One striking difference between the new facilities and equivalent departments abroad is the staff-to-patient ratio. Hadassah has only six full-time and one part-time senior neonatologist positions, only one nurse to every two to three babies in the NICU and one nurse to every five in intermediate care. All this in a department whose occupancy rate almost always exceeds 100 percent—all well below accepted norms in the United States. Despite this, according to Dr. Arad, it is the quality and devotion of the staff that give the department its prized reputation and a mortality rate lower than the national average.
“The nurse and doctors were truly wonderful,” says Talya Cohn of her experience. “They always had time for us and were always supportive.”

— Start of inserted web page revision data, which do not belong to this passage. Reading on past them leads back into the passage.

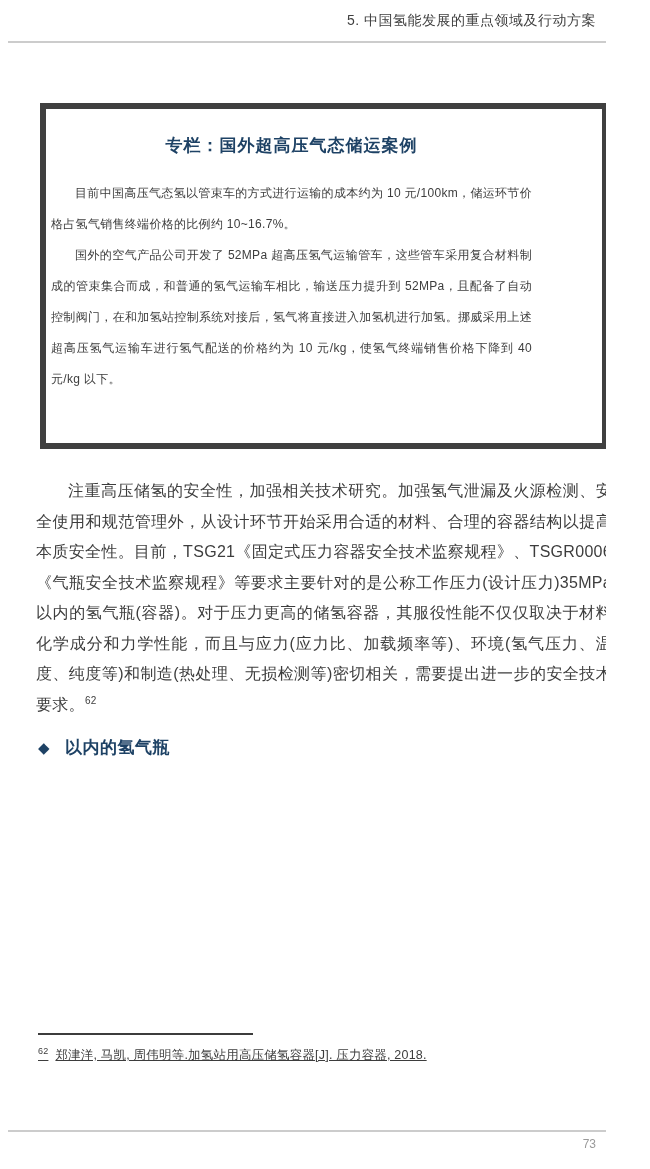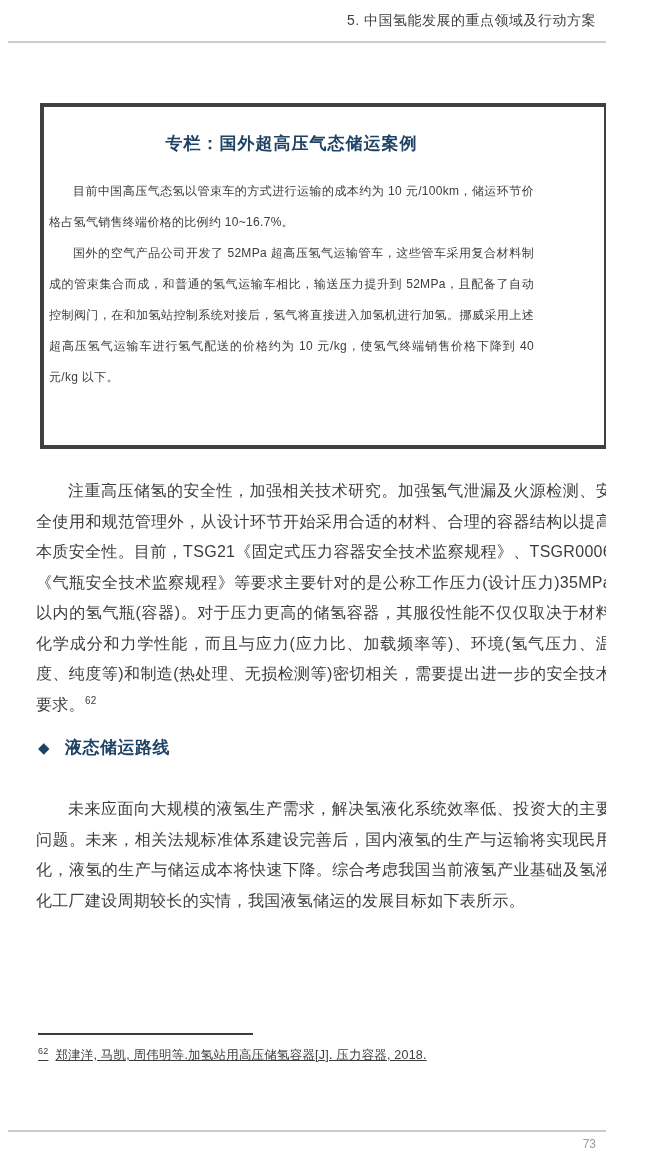"专栏：国外超高压气态储运案例" .callout { border: 4px solid #404040 -> 6px solid #404040 }
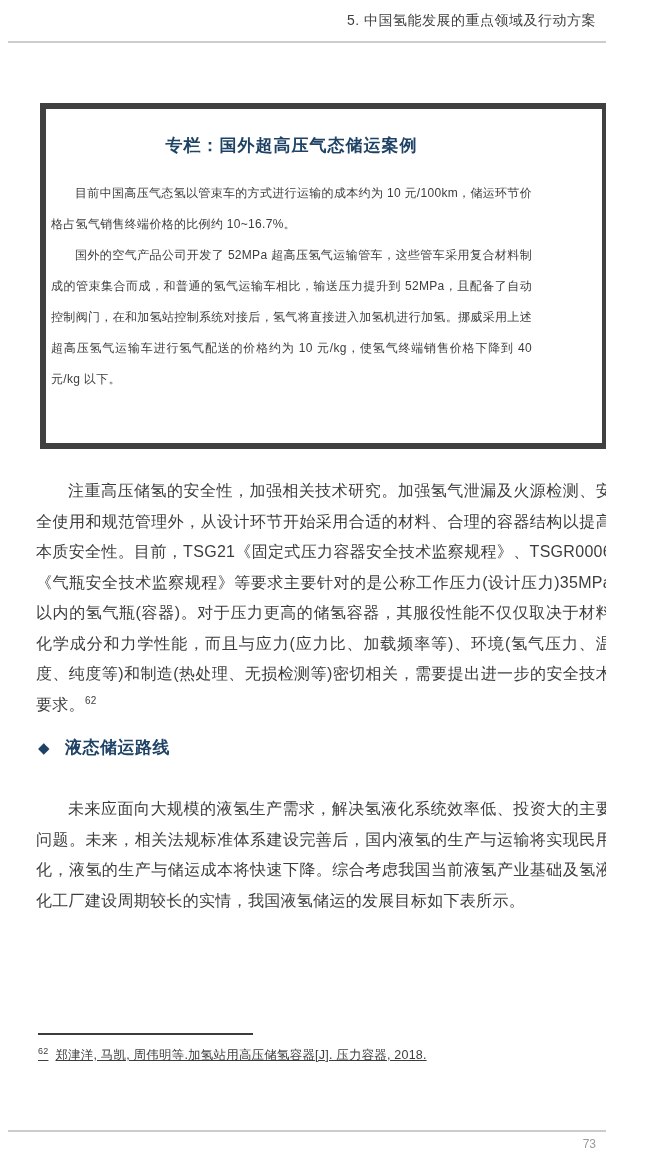"液态储运路线" span { text: 液态储运路线 -> 以内的氢气瓶 }
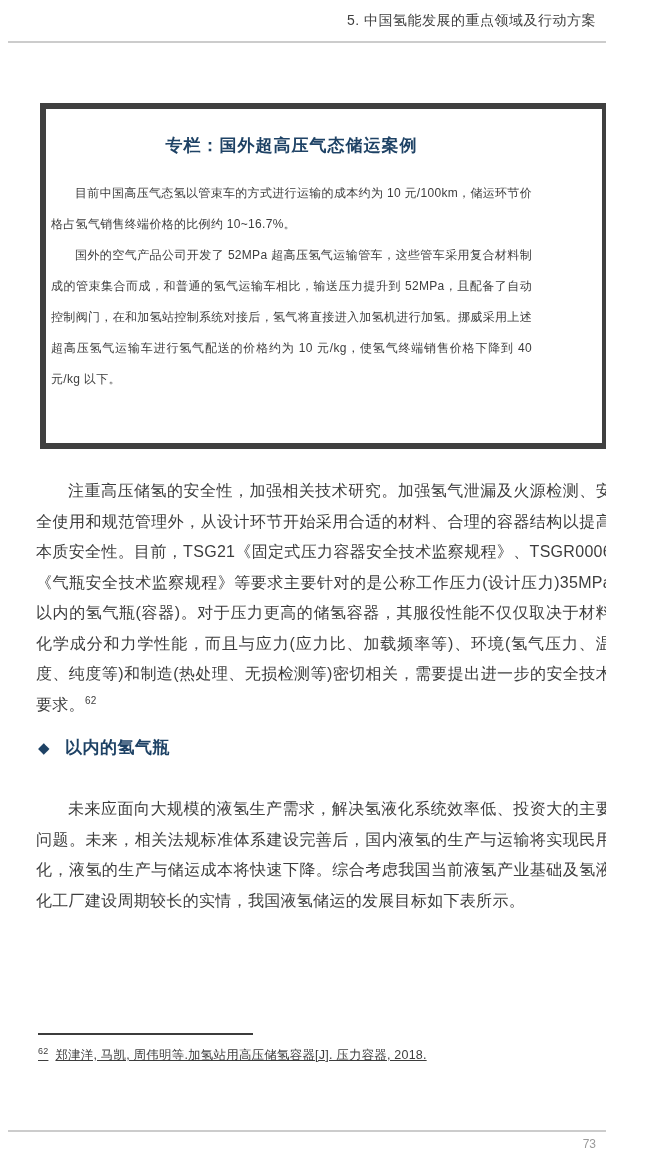"未来应面向大规模的液氢生产需求，解决氢液化系统效率低、投资大的主要问题。未来，相" p.para { html: <p>未来应面向大规模的液氢生产需求，解决氢液化系统效率低、投资大的主要问题。未来，相关法规标准体系建设完善后，国内液氢的生产与运输将实现民用化，液氢的生产与储运成本将快速下降。综合考虑我国当前液氢产业基础及氢液化工厂建设周期较长的实情，我国液氢储运的发展目标如下表所示。</p> -> none }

This level of commitment, however, comes at a price. “The work is physically, mentally and emotionally demanding,” says Schaffer. “Burnout among our nurses was very high until three years ago, when nurses were grouped into three teams, which rotate through the department every three months. This provides regular breaks from the intensity of the NICU, as well as a chance to see babies well enough to be discharged.”
The number of patients in hadassah’s newly housed department is expected to continue growing, but at a decreasing rate. “The number of low-birth weight babies is rising both because the population is growing and because new medical technologies save infants who once had no chance,” says Dr. Arad. “Both these trends can be expected to continue. But we can expect to see fewer babies [who have been] born too early because of reproductive technology and the multiple births in which it results.”
Reproductive technologies may be improving, reducing the number of multiple births and tiny babies, but triggers to extreme prematurity remain. Factors such as toxemia, high blood pressure, preeclampsia, infection, diabetes, kidney disease, hypothyroidism and placenta abruptio are among the known causes of 50 percent of early births. Add to this the number born with congenital disease and Hadassah’s renovated Department of Neonatology looks set to fill its little cribs for many years to come.